§ **Dataset excerpts**
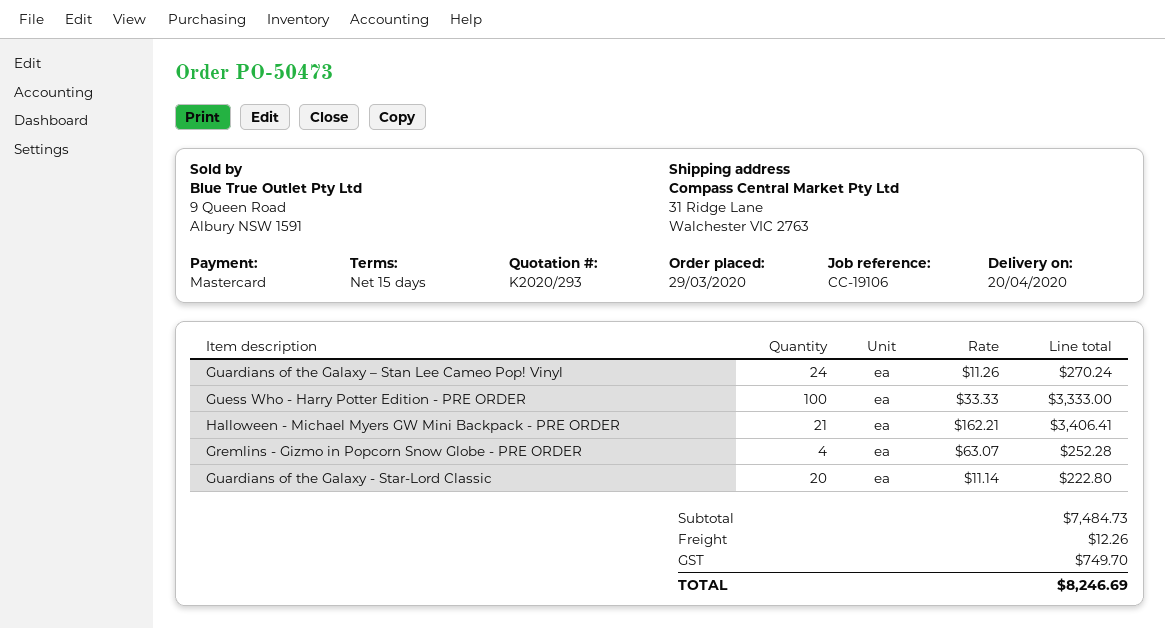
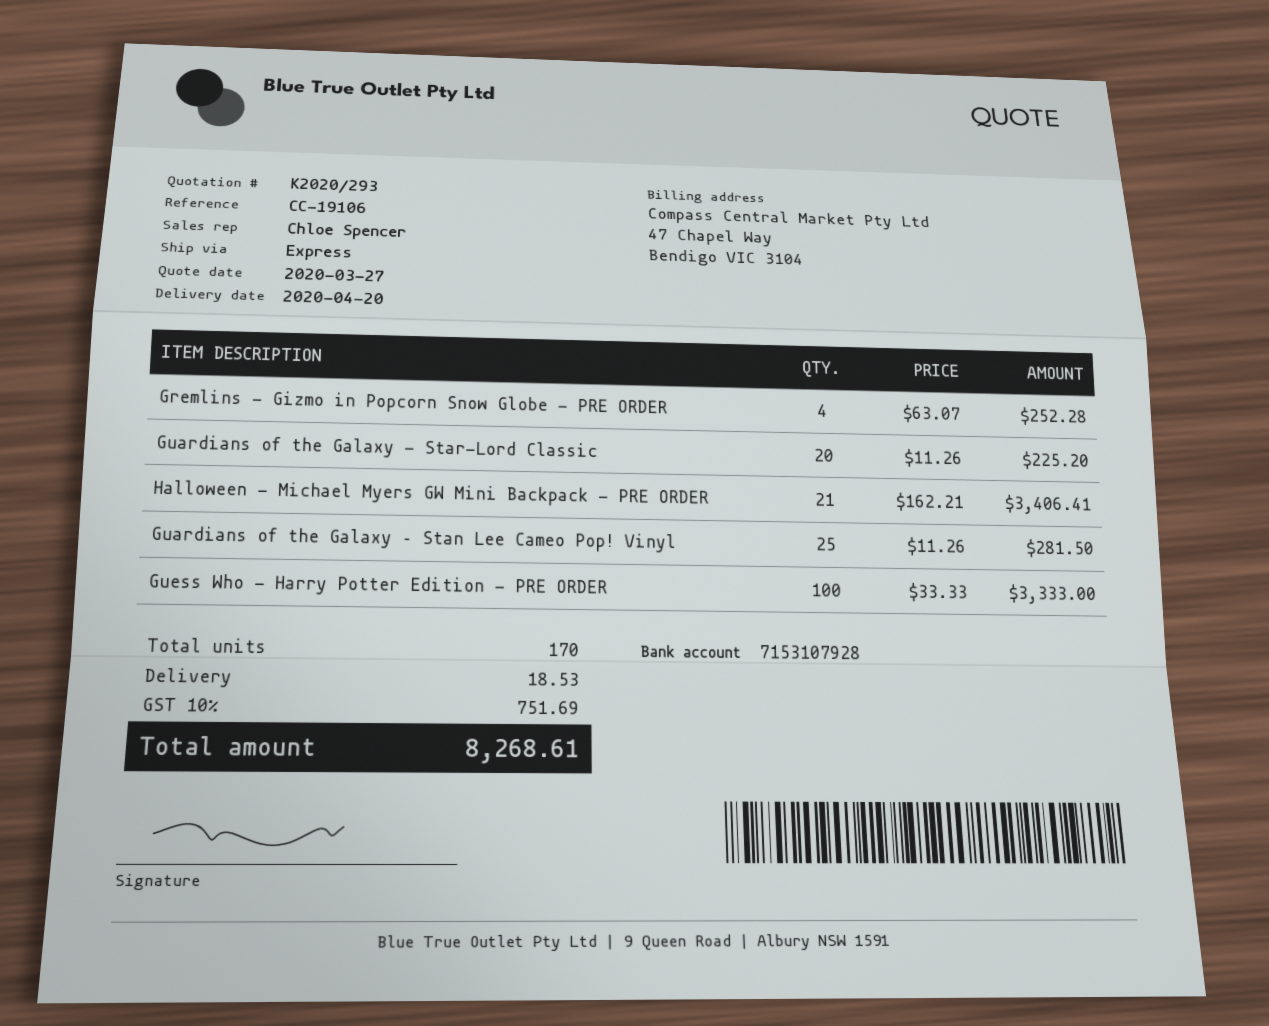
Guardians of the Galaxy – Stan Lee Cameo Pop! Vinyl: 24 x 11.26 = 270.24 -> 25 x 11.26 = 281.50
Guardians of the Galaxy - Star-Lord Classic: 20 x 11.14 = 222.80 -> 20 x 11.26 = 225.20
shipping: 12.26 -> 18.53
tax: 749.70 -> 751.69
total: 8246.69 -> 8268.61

* * *

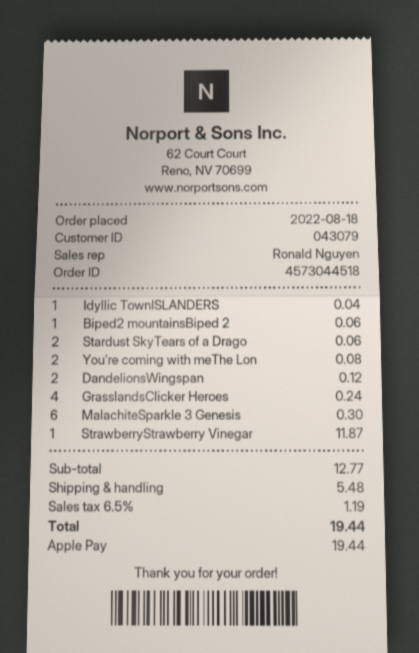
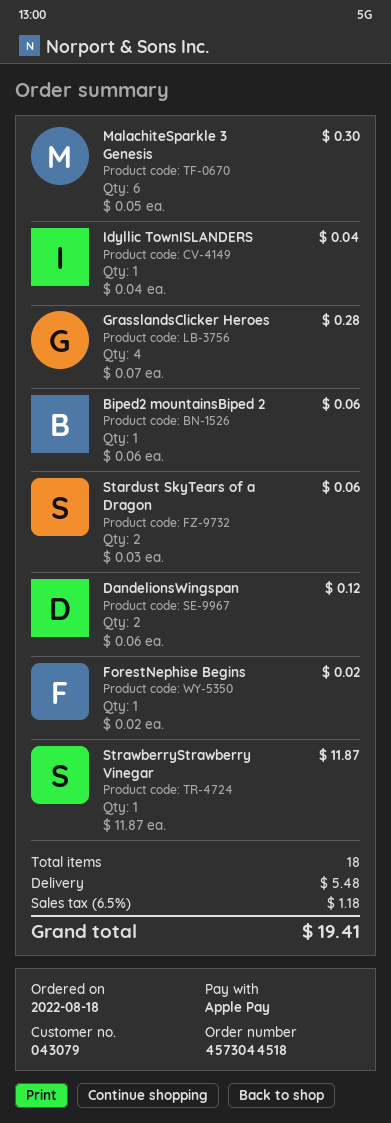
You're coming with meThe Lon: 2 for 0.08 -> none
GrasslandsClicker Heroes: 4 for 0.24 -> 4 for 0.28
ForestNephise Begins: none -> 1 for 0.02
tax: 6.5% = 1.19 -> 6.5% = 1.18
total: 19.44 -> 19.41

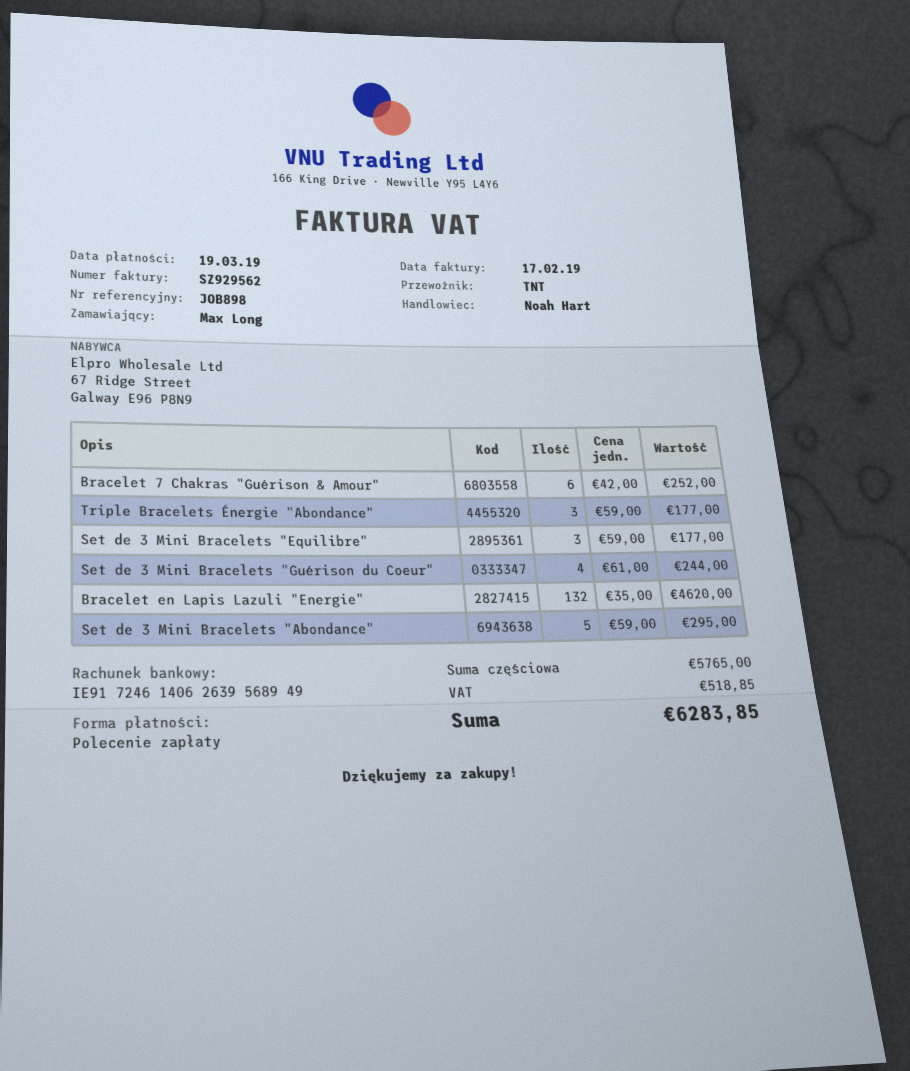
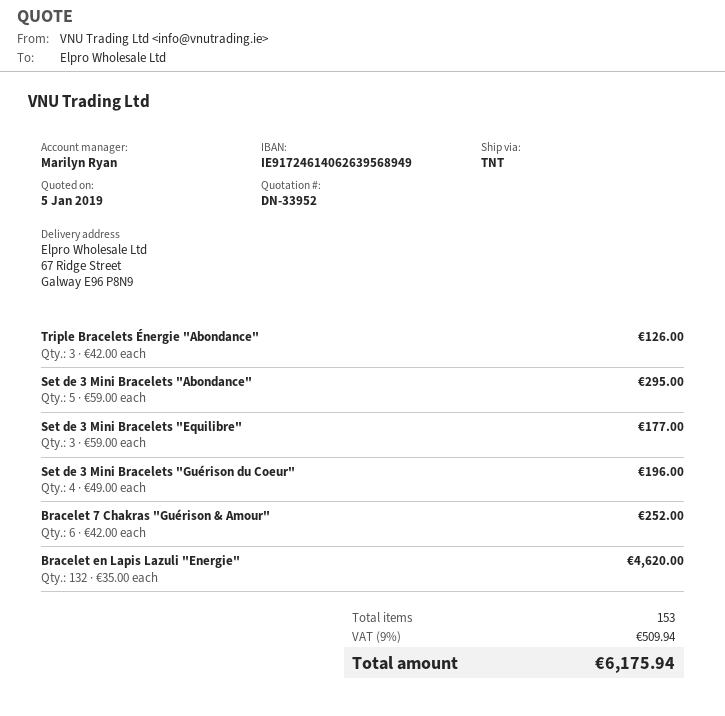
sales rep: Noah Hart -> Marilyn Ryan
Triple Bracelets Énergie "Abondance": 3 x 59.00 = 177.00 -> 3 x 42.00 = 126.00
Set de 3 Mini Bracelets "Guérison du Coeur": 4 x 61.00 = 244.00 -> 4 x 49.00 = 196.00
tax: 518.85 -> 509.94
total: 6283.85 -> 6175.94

...

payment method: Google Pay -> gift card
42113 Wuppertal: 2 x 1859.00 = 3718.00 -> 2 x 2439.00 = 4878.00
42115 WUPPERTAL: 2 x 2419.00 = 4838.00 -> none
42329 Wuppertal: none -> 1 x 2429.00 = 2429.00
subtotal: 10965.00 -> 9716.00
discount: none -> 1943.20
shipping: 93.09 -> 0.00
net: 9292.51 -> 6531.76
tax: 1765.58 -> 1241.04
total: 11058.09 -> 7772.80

§ **Task details**
The response must hold only the lines above from the line with "Guardians of the Galaxy –" through the line with "total: 8246.69 -> 8268.61", each copied exactly, both ends kept.

§ **Output for this task**
Guardians of the Galaxy – Stan Lee Cameo Pop! Vinyl: 24 x 11.26 = 270.24 -> 25 x 11.26 = 281.50
Guardians of the Galaxy - Star-Lord Classic: 20 x 11.14 = 222.80 -> 20 x 11.26 = 225.20
shipping: 12.26 -> 18.53
tax: 749.70 -> 751.69
total: 8246.69 -> 8268.61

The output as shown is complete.